The call was a clogged kit drain. When I looked in, I told the customer he had bigger problem. He let me redo it.


----------



## Letterrip (Jul 28, 2013)

All sch 40... No tubular. It's hard to find THAT kind of quality work these days :jester: I LOVE the sanitary tee.


----------



## TheDrainGuy (Jan 1, 2014)

Hahaha.. You really rained on his parade.
He was probably real proud of himself the day he did that.


----------



## Tommy plumber (Feb 19, 2010)

Lovely!


----------



## plbgbiz (Aug 27, 2010)

There...that's better. :thumbup:


----------



## vinpadalino (Aug 27, 2010)

You got give him an A for effort haha...


----------



## Gargalaxy (Aug 14, 2013)

Sweet!!! That's a new vent system.... lol


----------



## budders (May 19, 2013)

Ahahahahhahahahhahahah thank you so much for giving me a laugh thumbs up


----------



## Pacificpipes (Oct 1, 2013)

He felt so accomplished after that I bet.


----------



## BC73RS (Jan 25, 2014)

Lmfao!


----------



## exclamation (Mar 11, 2013)

BC73RS said:


> Lmfao!


Me too - esp after the upside down pic :laughing:


----------



## NORTHSTAR (Sep 16, 2010)

Aye.

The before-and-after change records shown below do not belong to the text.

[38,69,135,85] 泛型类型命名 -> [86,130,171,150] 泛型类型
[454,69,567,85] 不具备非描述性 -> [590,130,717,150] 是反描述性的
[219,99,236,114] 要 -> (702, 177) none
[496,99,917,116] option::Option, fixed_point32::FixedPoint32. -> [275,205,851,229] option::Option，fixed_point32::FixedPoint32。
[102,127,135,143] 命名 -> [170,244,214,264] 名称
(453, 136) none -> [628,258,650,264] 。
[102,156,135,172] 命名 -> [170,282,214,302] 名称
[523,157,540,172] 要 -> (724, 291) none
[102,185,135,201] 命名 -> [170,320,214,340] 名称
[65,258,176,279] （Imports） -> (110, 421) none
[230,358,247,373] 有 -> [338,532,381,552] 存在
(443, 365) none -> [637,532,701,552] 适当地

At least he dry fitted them and marked them before gluing. It would suck to make a mistake and have to do it twice. Darn!


----------



## RickL72 (Mar 16, 2014)

lol I love it


----------



## Redwood (Sep 8, 2008)

Why does everybody keep posting pictures of my work? :laughing:

That's some good shiot right there...:thumbup:


----------



## plumber joe (Oct 17, 2008)

A good laugh never hurts


----------



## danfan13 (Mar 31, 2011)

Funny stuff


----------



## titaniumplumbr (Jun 11, 2014)

That's awesome someone has been watching how to YouTube vids


----------